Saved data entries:
»»

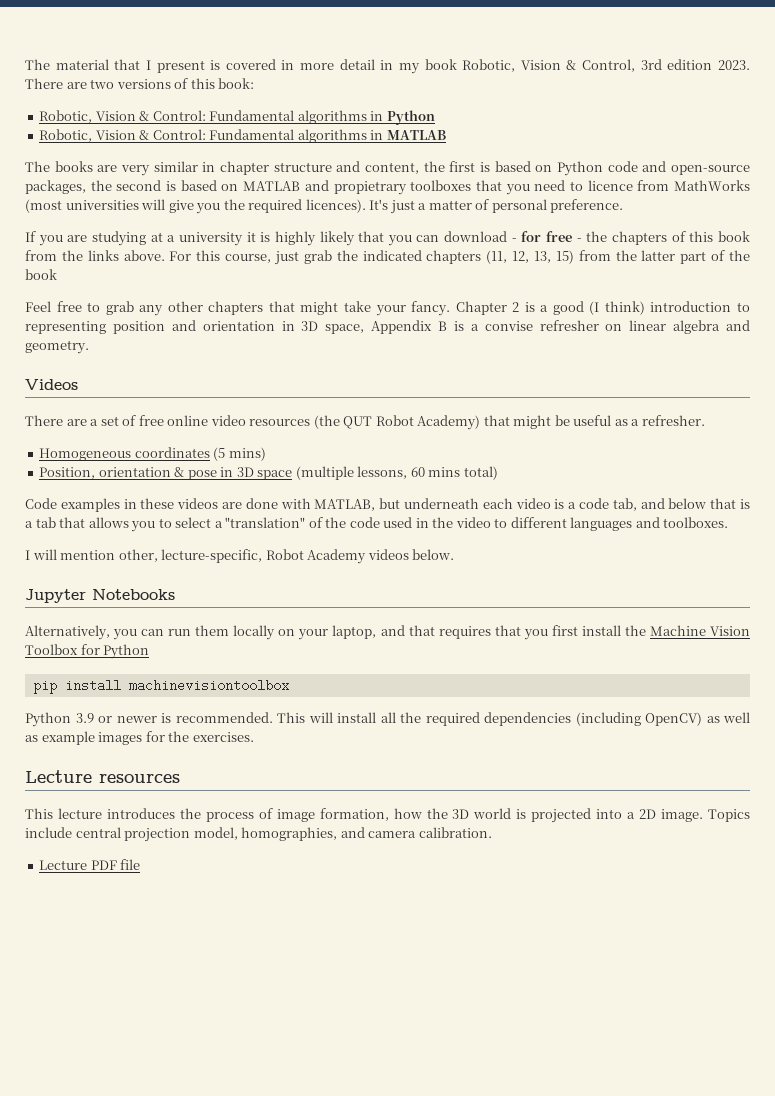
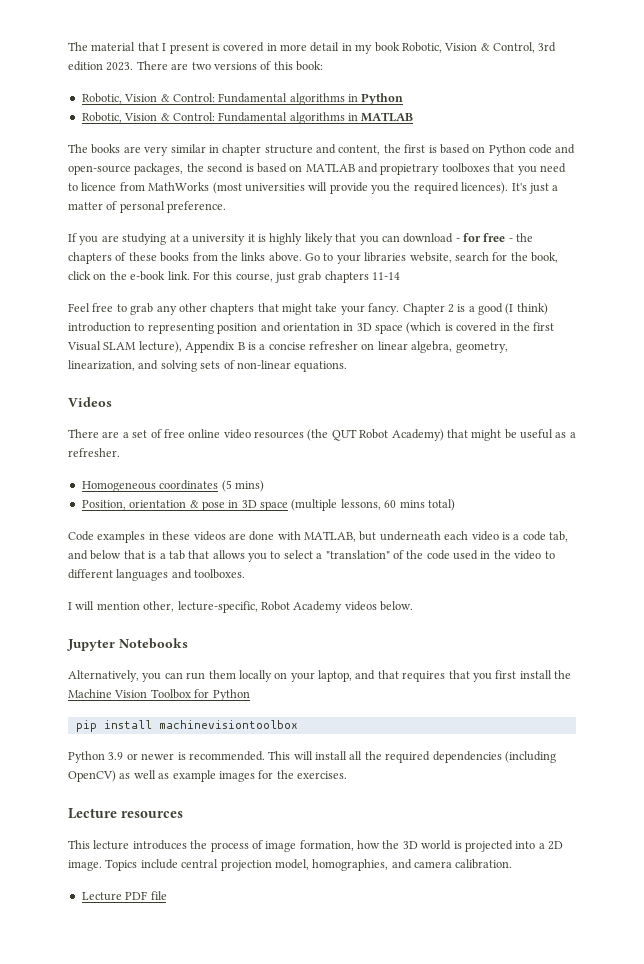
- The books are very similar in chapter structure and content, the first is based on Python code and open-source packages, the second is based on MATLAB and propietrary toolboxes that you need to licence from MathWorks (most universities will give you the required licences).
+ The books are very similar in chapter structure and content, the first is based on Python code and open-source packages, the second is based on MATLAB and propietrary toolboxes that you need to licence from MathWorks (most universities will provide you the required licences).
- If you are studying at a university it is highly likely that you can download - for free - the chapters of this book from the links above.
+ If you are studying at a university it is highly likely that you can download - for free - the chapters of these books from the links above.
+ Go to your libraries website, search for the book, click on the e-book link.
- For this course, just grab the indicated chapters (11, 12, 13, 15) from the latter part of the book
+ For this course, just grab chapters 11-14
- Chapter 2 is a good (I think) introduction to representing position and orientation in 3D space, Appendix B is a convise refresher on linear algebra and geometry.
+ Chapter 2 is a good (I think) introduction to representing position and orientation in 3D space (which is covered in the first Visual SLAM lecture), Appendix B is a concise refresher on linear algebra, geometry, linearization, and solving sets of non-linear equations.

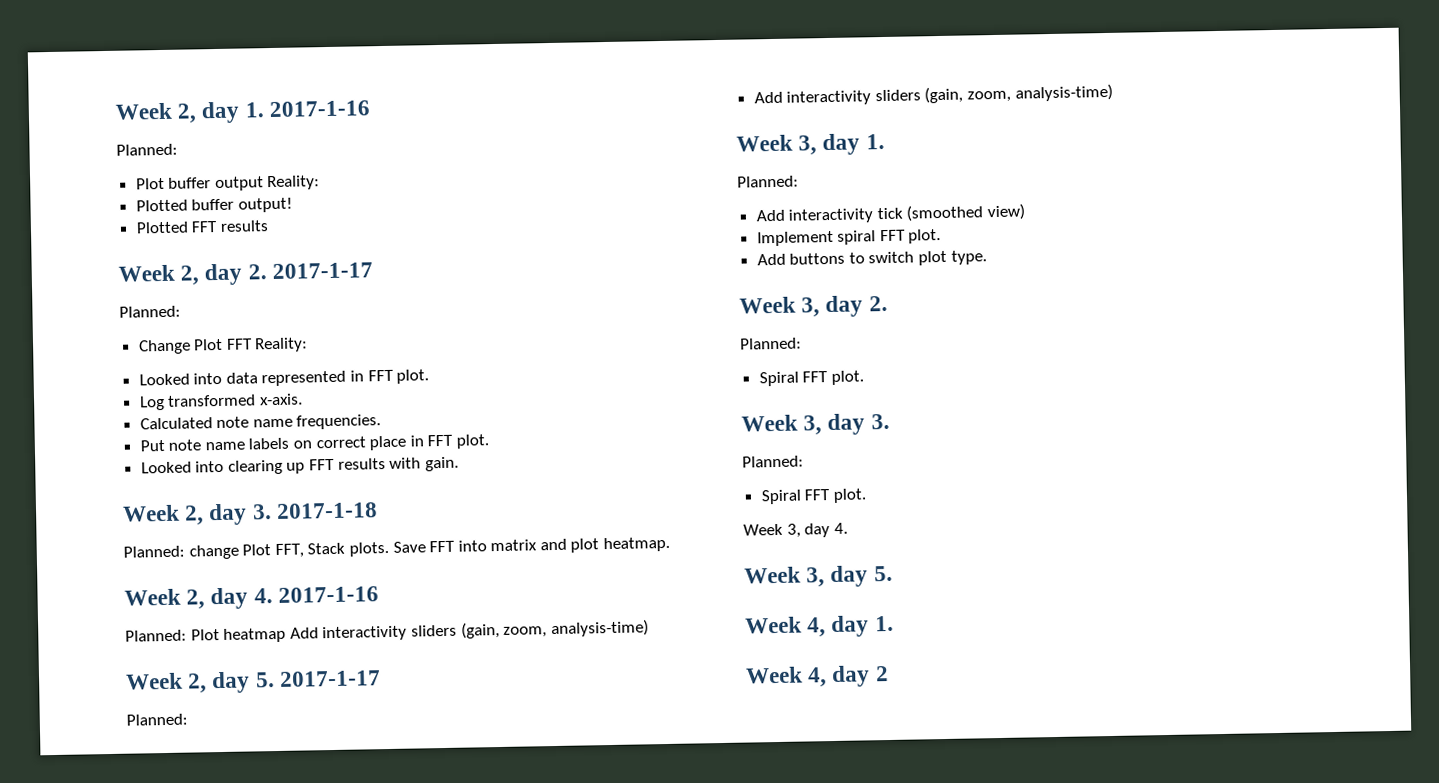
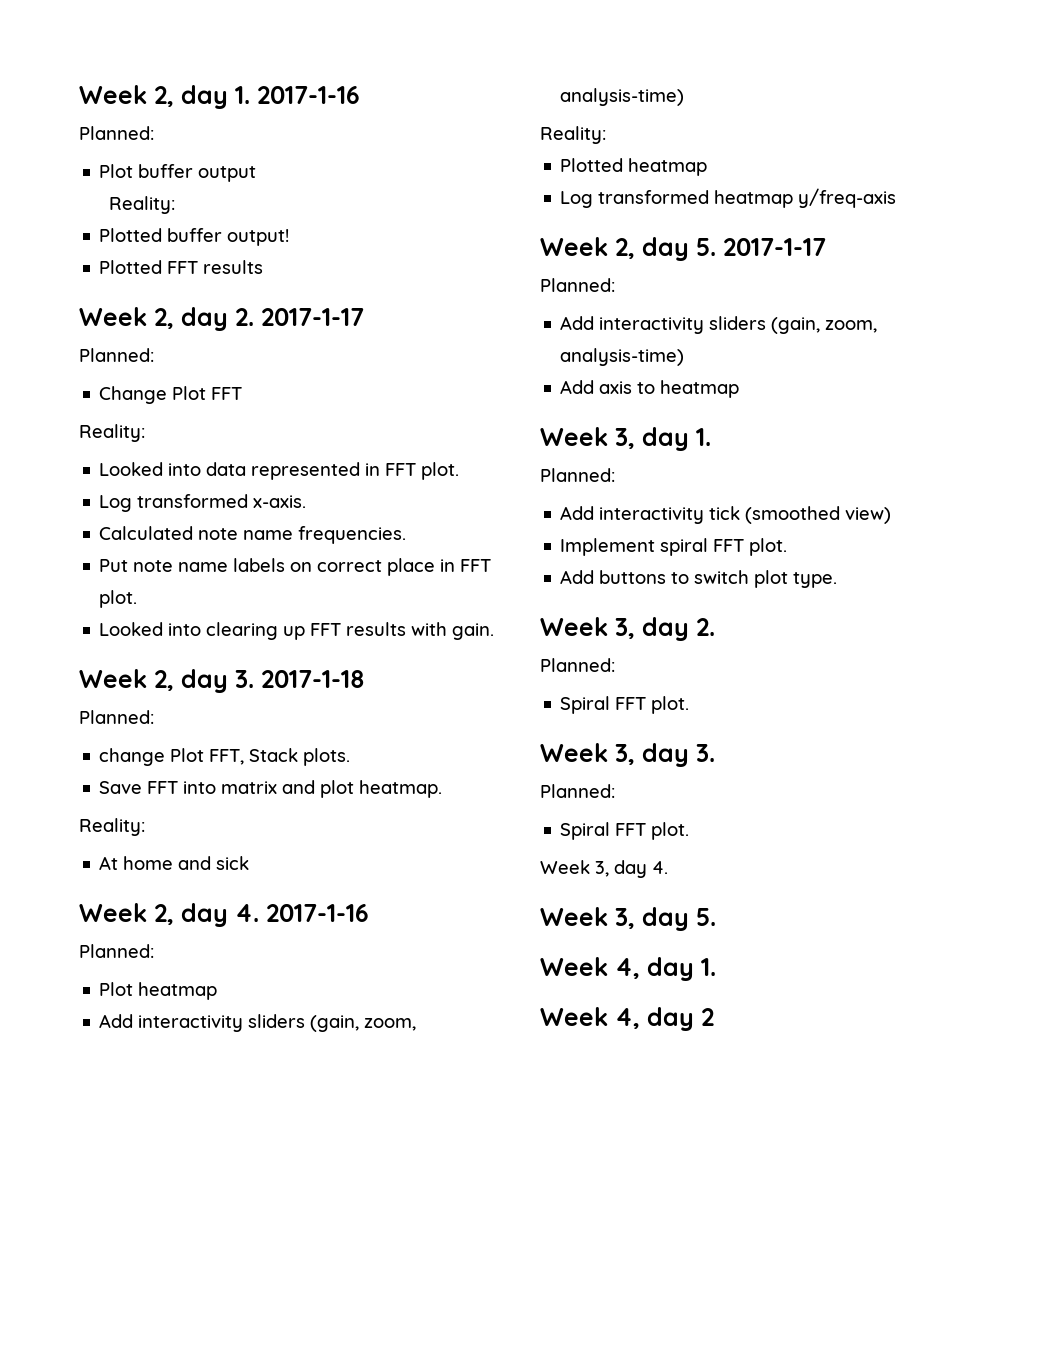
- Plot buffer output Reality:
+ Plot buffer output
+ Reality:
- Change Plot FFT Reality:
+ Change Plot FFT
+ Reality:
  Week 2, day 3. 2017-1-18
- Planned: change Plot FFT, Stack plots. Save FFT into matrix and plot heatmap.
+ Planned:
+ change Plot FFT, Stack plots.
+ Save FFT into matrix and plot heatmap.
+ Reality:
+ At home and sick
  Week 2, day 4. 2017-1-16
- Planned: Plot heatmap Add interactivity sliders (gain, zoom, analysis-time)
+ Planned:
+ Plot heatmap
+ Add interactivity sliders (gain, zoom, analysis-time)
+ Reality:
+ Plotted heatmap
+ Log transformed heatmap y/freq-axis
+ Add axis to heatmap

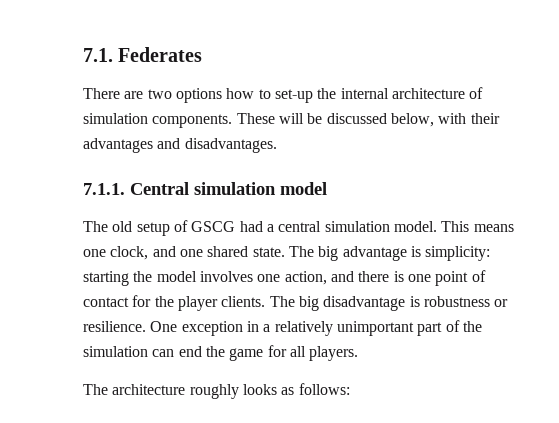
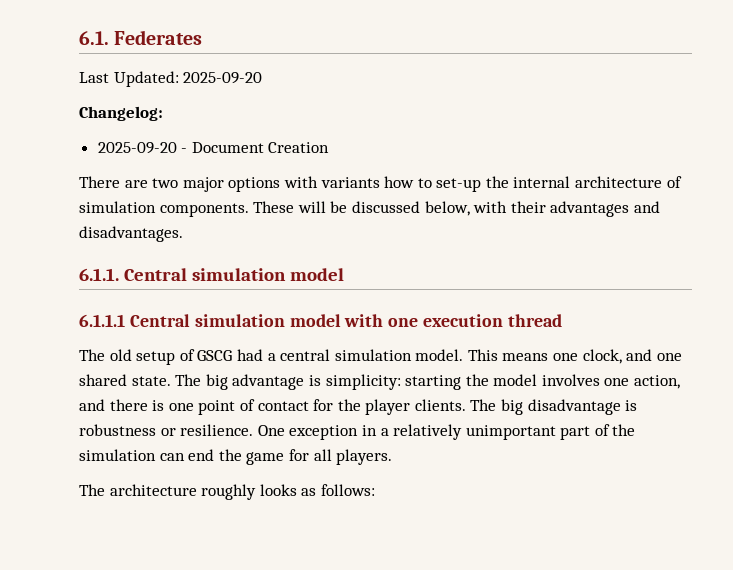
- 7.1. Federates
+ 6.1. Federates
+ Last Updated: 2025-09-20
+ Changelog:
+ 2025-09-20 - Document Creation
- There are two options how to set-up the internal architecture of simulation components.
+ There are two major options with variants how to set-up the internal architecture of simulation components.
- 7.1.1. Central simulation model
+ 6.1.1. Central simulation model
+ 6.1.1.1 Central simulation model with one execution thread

««

Read through the entries, then copy every line where the string "space" is found.

[ANSWER BELOW]:
- Chapter 2 is a good (I think) introduction to representing position and orientation in 3D space, Appendix B is a convise refresher on linear algebra and geometry.
+ Chapter 2 is a good (I think) introduction to representing position and orientation in 3D space (which is covered in the first Visual SLAM lecture), Appendix B is a concise refresher on linear algebra, geometry, linearization, and solving sets of non-linear equations.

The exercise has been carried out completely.